Testing Tenets

Some thoughts on testing I’ve been mulling over.

Style: No nesting

Makes search easier, with nesting you’ll have tests named it "success" do, and there will be bunch of them.

Style: No before each

before_each and friends introduce globals – they’re often nullable so you have ! (or equivalent) sprinkled everywhere.

Style: Use factory functions for test data

This is mostly calling out pytest fixtures.

While JetBrains’ IDEs and VSCode (via Pylance) support navigating to the fixture definitions from their usages, fixtures in a general are globals that are hard to maintain as projects get larger.

Much easier to have factory functions, e.g., make_user(name: str) -> User. But they can also have issues.

Style: suffix test files with `_test.`, `.test.`, `.spec.` instead of prefixing them

I like that foo_test.py sorts next to foo.py, test_foo.py doesn’t.

Style: Tests exist next to the code they’re testing

Different ecosystems have different approaches around this, but having the tests close to the code they’re testing makes it easier to glance coverage.

DX: Editor Support

Running a one-off test via your editor of choice should be easy.

Debugging and assertion diffs should also be easy.

Vitest has a good VSCode integration.

DX: Watch mode

There should be an option to run tests in watch mode and rerun on file changes, Vitest does this well.

Correctness: No order dependencies

Ensures you can run a one off test and believe its results.

Also makes sharding at the test level easier.

See i_suck_and_my_tests_are_order_dependent! and related discussion.

Correctness: Tests actually commit transactions

If you’re project involves database transactions you’ll want to actually commit them in your tests. Django doesn’t do this by default, and it bites you when you have more complicated queries and setups. This also means you shouldn’t mock your database.

Correctness: Easy way to mock common components

If you’re tests use S3, SQS, etc. there should be an easy and robust way to mock them.

Perf: Don’t cleanup after each test

Dropping the database, truncating tables, clearing directories, etc. are too slow to run after each test.

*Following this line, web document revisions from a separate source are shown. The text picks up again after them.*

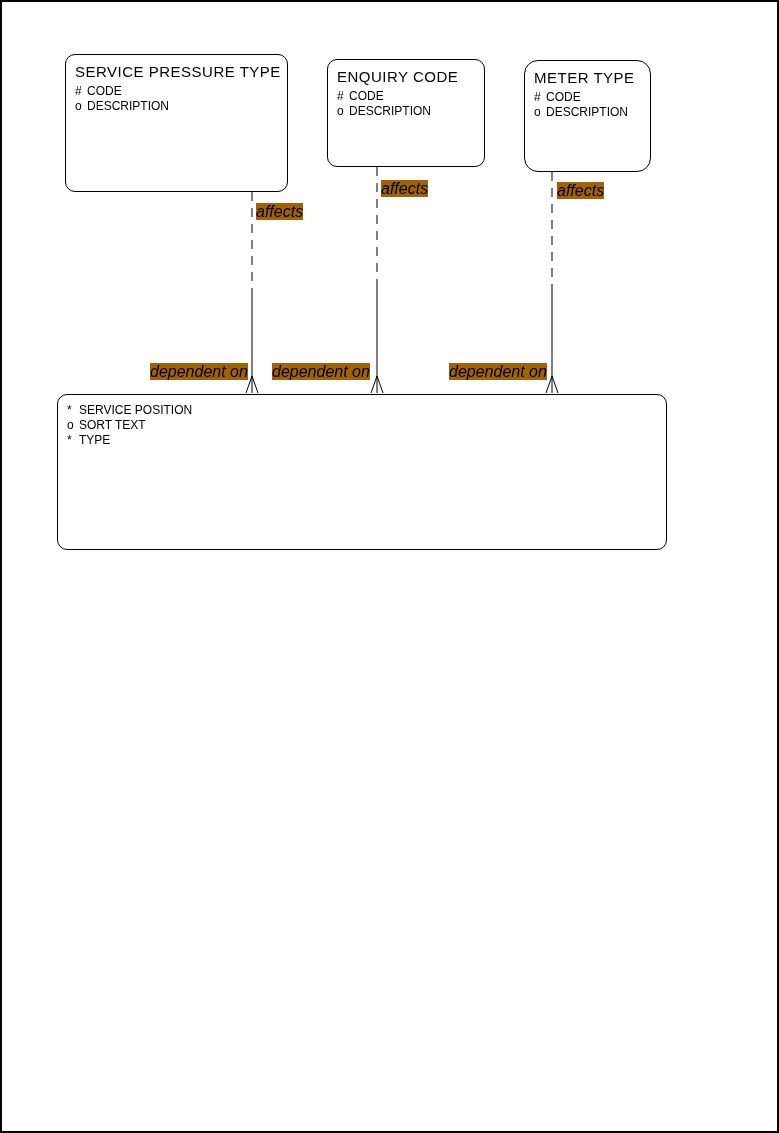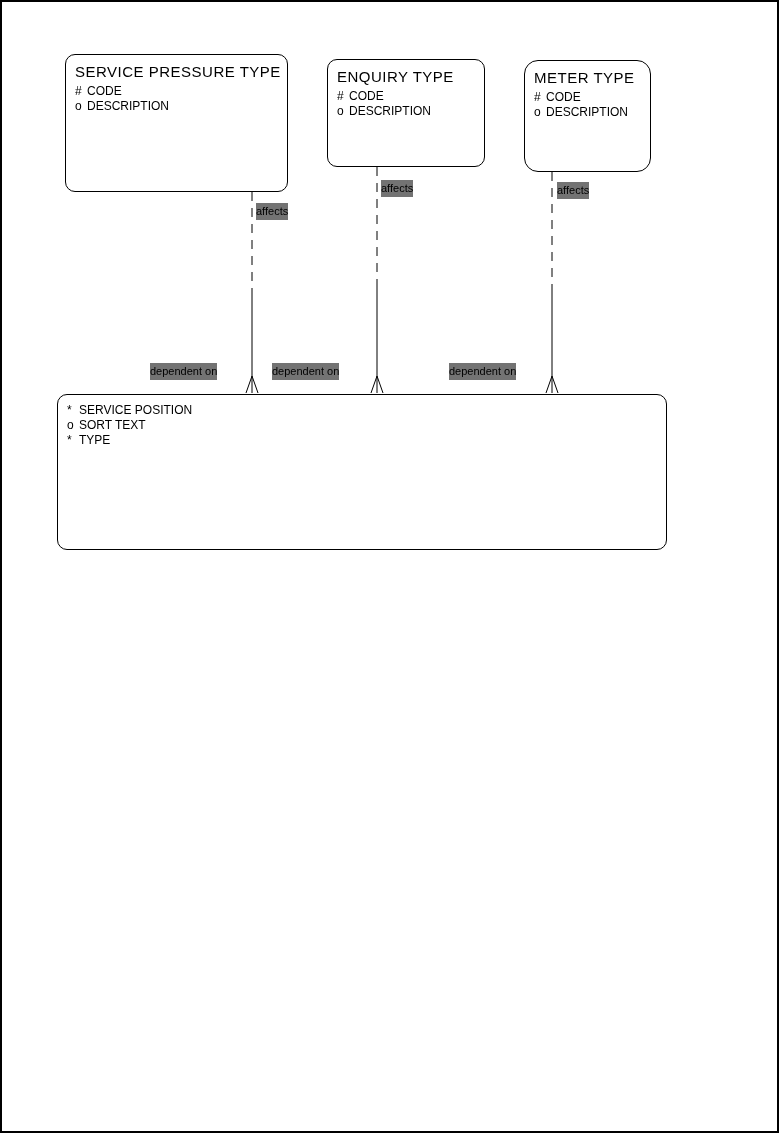"ENQUIRY TYPE" div.entity-title { text: TYPE -> CODE }
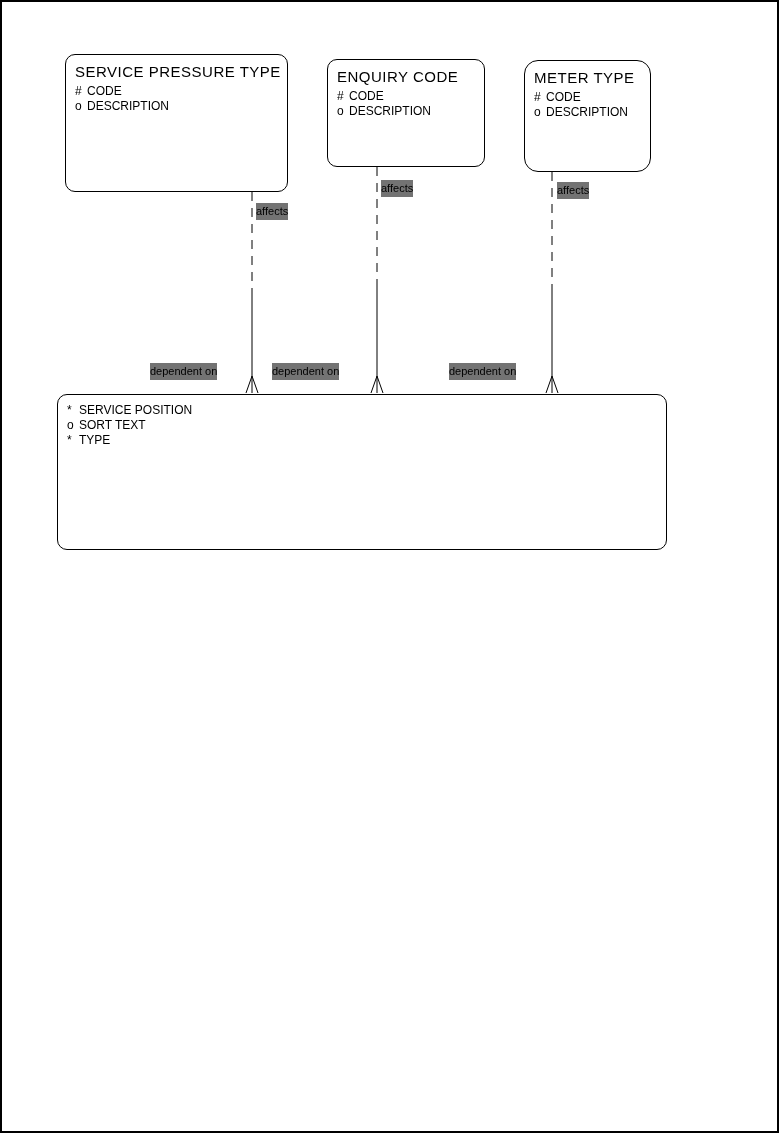"affects" .rel-label { background: #737373 -> #a16207; font-size: 11px -> 16px; font-style: none -> italic }
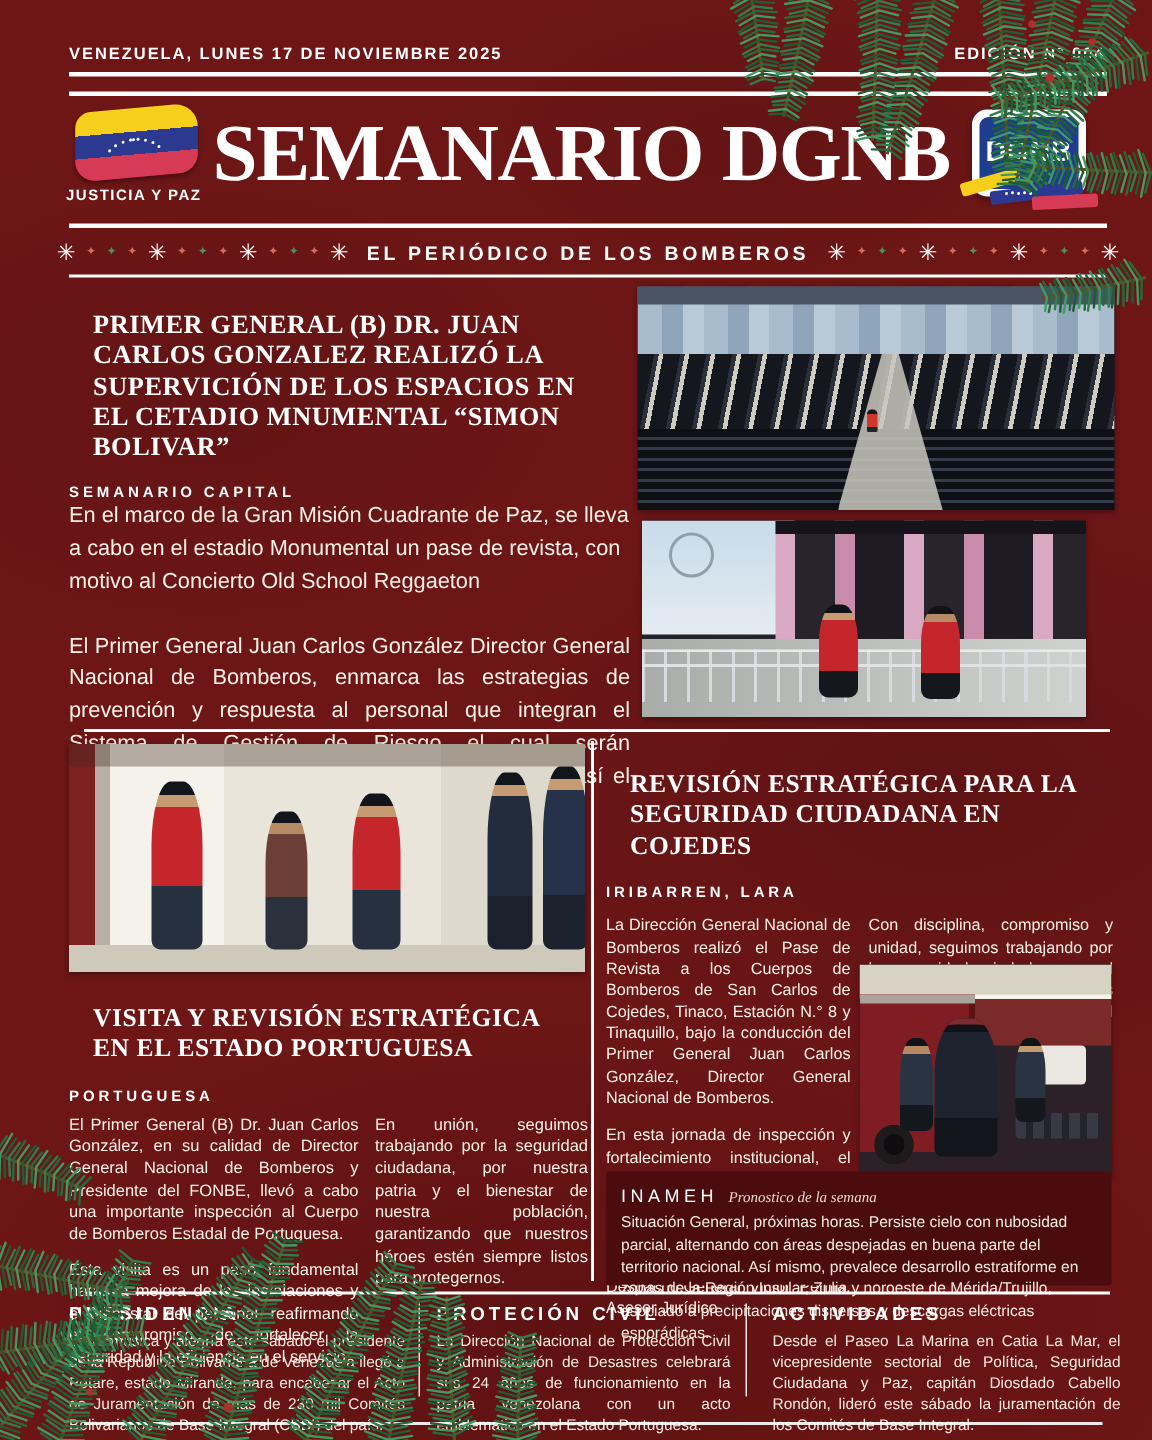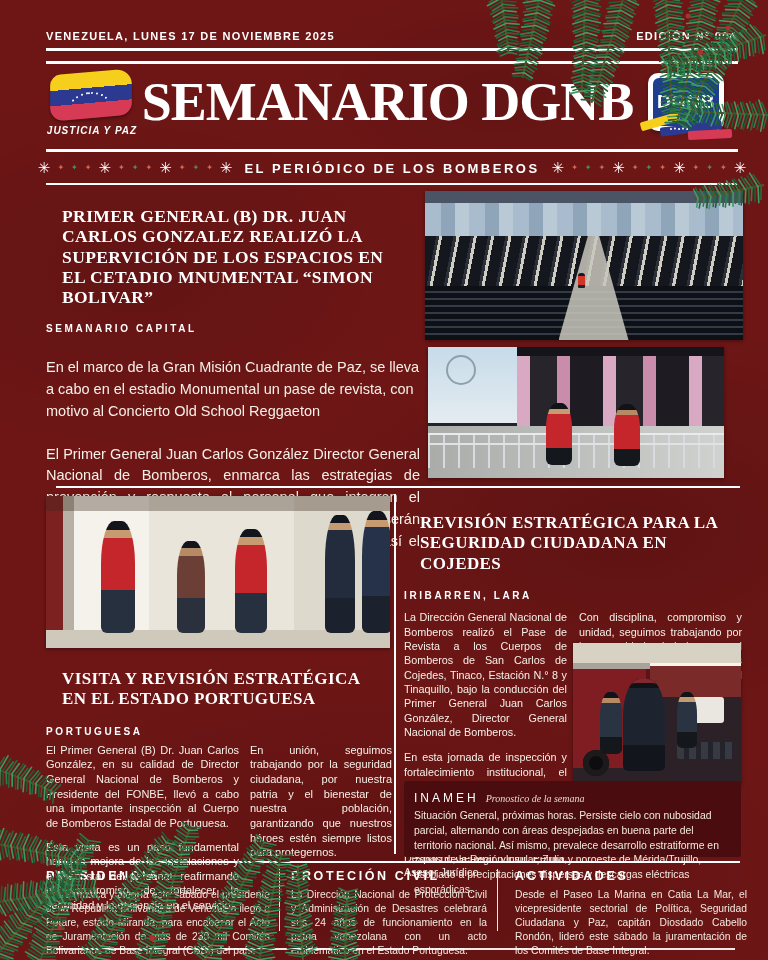"JUSTICIA Y PAZ" .flagcaption { font-style: italic -> none; text-align: center -> left }
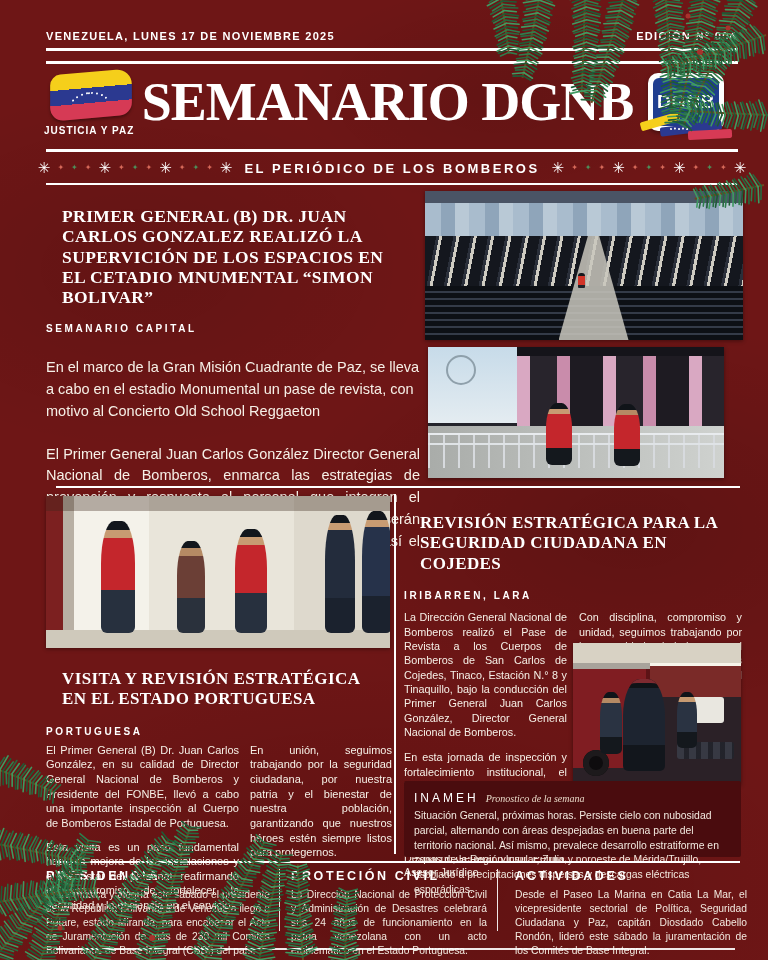"En el marco de la" .art1 .p1 { margin-top: 23px -> 0 }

Let the test data stick around, tests should be robust enough to not require a clean slate.

Perf: All tests run in parallel

This requires tests to be okay with other data existing in the database, which seems like a fair trade-off, production will have a bunch of preexisting data anyways.

Flakiness might be reason to avoid running everything in parallel but that’s an issue that can be handled on its own.

Also the test runner should take advantage of multiple cores!

Perf: Sharding

Shard at the test level, not file/module.

Sharding also enables spreading tests across VMs in CI.

Perf: Asyncio support

Somewhat Python specific, but async support should be builtin.

Perf: Purity

By default any Sentry errors, warnings, unmocked network requests generated in the test should fail the test.

Perf: Limits

Each test should have a time limit, which should be adjustable on a one off basis.

Perf: Flakiness detection and quarantining

Requires integration into CI, but test flakiness should be automatically detected and the tests should be disabled until they’re fixed.

Perf: Easy performance info

It should be easy to find slow tests.

Perf: Speed

Tests should be fast to run.